It is conjectured that: A maximal ideal $${\mathbf m}_0' \subseteq \mathbb{T}_0'$$ is reducible if and only if it is Eisenstein. Same conjecture without the subscript $${}_0$$.
A maximal ideal $${\mathbf m}_0' \subseteq \mathbb{T}_0'$$ is called new in case the semi-simple representation $$\rho_{{\mathbf m}_0'}$$ does not occur in cusp forms of any strictly lower level. Analogously for the other cases. For the classification of reducible modular Galois representations associated to cusp forms it is enough to classify those which are new. The following result with respect to the conjecture is settled:
Let $$\mathbb{T}$$ be the weight $$k$$ Hecke algebra for $$\Gamma_1 (N)$$, and let $${\mathbf m} \subseteq \mathbb{T}$$ be a new reducible maximal ideal of residue characteristic $$p$$ with $$p> k+1$$, $$p \nmid N$$. Then $${\mathbf m}$$ is Eisenstein (of level $$N$$).

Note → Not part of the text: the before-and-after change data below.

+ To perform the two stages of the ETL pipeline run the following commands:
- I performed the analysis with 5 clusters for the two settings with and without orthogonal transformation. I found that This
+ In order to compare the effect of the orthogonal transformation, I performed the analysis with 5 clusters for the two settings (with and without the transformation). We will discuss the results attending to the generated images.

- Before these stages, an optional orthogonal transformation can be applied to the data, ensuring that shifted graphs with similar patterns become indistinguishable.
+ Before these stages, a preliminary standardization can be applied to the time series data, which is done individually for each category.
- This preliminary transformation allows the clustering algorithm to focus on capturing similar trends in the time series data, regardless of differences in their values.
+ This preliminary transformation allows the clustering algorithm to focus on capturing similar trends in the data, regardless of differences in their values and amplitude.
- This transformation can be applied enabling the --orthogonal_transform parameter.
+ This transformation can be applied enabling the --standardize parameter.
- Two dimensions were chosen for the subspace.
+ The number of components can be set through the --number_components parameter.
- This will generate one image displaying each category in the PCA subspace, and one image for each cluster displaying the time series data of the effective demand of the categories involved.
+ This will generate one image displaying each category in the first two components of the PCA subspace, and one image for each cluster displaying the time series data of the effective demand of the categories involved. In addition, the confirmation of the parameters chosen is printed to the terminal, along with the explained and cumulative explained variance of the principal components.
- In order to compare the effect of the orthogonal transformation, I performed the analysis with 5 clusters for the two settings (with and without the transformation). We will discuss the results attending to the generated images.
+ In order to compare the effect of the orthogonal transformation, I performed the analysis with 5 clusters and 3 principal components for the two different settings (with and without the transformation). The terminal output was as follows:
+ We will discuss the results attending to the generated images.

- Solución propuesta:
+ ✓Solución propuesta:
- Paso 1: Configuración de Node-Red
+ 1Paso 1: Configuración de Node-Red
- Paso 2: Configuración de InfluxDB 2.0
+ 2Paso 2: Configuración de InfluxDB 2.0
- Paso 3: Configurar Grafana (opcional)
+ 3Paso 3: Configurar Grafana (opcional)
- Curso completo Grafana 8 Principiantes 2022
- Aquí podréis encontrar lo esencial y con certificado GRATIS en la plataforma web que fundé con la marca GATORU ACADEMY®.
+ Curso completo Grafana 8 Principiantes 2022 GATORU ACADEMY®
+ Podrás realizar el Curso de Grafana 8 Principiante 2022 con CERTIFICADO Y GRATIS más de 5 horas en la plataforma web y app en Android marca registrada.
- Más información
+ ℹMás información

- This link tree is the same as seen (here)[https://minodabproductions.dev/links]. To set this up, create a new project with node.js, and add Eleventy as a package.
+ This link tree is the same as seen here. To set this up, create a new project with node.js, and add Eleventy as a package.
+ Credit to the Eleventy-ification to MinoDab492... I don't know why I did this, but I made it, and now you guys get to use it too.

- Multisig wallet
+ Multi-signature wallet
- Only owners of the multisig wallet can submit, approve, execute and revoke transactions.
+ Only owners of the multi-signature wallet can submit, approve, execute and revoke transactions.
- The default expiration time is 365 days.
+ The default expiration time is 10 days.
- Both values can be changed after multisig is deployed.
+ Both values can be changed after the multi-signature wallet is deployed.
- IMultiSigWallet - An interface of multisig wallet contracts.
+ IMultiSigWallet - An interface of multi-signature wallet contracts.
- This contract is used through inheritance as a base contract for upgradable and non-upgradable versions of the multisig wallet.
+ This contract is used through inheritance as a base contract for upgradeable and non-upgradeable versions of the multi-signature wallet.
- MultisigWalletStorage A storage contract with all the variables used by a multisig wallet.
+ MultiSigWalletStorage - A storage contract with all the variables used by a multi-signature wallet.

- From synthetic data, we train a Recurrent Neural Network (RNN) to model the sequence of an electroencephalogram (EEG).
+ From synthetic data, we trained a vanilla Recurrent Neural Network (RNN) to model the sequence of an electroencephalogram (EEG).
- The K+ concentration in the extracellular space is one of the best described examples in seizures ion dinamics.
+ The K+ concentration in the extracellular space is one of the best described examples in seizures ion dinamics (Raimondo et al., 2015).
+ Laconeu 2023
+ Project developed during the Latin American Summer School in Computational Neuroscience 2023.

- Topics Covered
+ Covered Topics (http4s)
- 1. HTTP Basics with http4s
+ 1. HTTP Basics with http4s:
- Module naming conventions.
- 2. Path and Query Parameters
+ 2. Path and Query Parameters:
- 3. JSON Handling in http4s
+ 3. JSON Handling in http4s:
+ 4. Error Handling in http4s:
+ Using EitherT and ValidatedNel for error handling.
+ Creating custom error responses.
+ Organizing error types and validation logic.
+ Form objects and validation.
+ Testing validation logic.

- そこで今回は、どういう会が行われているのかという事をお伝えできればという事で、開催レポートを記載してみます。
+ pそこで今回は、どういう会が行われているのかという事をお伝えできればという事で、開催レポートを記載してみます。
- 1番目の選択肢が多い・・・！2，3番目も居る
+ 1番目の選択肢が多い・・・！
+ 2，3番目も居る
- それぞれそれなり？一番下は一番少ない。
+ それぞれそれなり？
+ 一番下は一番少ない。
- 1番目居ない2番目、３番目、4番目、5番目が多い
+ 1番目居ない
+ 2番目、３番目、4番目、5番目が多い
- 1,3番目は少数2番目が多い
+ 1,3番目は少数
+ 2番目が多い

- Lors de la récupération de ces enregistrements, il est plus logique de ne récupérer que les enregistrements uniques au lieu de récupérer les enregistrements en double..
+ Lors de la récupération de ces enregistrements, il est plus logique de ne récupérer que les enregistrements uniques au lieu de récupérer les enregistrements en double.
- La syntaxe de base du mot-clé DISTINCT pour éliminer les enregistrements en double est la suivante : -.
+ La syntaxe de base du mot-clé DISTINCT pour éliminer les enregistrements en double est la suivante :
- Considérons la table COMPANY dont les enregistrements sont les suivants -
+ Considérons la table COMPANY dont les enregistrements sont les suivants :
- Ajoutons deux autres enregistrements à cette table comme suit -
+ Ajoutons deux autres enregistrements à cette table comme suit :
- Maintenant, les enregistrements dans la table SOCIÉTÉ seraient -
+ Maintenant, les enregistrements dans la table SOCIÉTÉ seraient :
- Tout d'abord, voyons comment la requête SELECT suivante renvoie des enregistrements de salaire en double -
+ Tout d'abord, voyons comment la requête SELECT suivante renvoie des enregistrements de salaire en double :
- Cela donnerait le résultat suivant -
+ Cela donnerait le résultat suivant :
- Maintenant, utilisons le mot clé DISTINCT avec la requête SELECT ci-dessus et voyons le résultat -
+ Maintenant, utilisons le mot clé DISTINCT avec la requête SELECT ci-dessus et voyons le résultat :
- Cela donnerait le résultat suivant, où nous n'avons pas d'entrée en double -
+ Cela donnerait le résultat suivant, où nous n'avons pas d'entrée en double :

Next, one studies the Hecke algebra for $$\Gamma_0 (N)$$. The same notation is used as before. Reducible $$\rho_{\mathbf m}= \alpha \oplus \beta$$, $$\{\alpha, \beta\}= \{\chi_0= \text{trivial}, \chi^{k -1}\}$$ are the subject of study. First, for $$\chi_1, \chi_2= \alpha$$ or $$\beta$$ satisfying certain local requirements, one studies crystalline extensions annihilated by $$p$$ of the form $$0\to \chi_1\to \bullet\to \chi_2\to 0$$. Then, with $$M_1= \alpha$$ and $$N_1= \beta$$ one defines non-trivial extensions (if they exist) by $$0\to \alpha\to M_n\to N_{n-1}\to 0$$ and $$0\to \beta\to N_n\to M_{n-1}\to 0$$ leading to a family of modules $$\{M_i, N_j\}$$ (possibly ending somewhere). The $$M_n$$ and $$N_n$$ are indecomposable $$p$$-torsion $$\text{Gal} (\overline {\mathbb{Q}}/ \mathbb{Q})$$-modules, and actually, they are all such indecomposables satisfying the local requirements above. Using this result one can derive the following multiplicity one theorem for Eisenstein ideals:
Let $$N$$ be prime and $$\mathbb{T}$$ the weight $$k$$ Hecke algebra for $$\Gamma_0 (N)$$. Suppose $${\mathbf m} \subseteq \mathbb{T}$$ is a new reduced maximal ideal of residue characteristic $$p> \max (3, k)$$. Assume $$p\not\equiv 1 \bmod N$$, $$U_N \not\equiv 1\bmod {\mathbf m}$$. Moreover if $$2< k< p-1$$, suppose $$p\nmid L(0, \omega^{k-1} \omega^{p-k})$$ $$(\omega$$ is the Teichmüller character). Then $$\dim_{\mathbb{F}_p} H^1_{\text{par}} (Y_0 (N)_{\overline {\mathbb{Q}}}, \vartheta_p/ p\vartheta_p) [{\mathbf m}]= \dim_{\mathbb{F}_p} H^1_{\text{par}} (Y_0 (N)_{\overline {\mathbb{Q}}}, \vartheta_p/ p\vartheta_p)/ {\mathbf m} H^1_{\text{par}} (Y_0 (N)_\mathbb{Q}, \vartheta_p/ p\vartheta_p) =2$$, and under these hypotheses the ring $$\mathbb{T}$$ is Gorenstein.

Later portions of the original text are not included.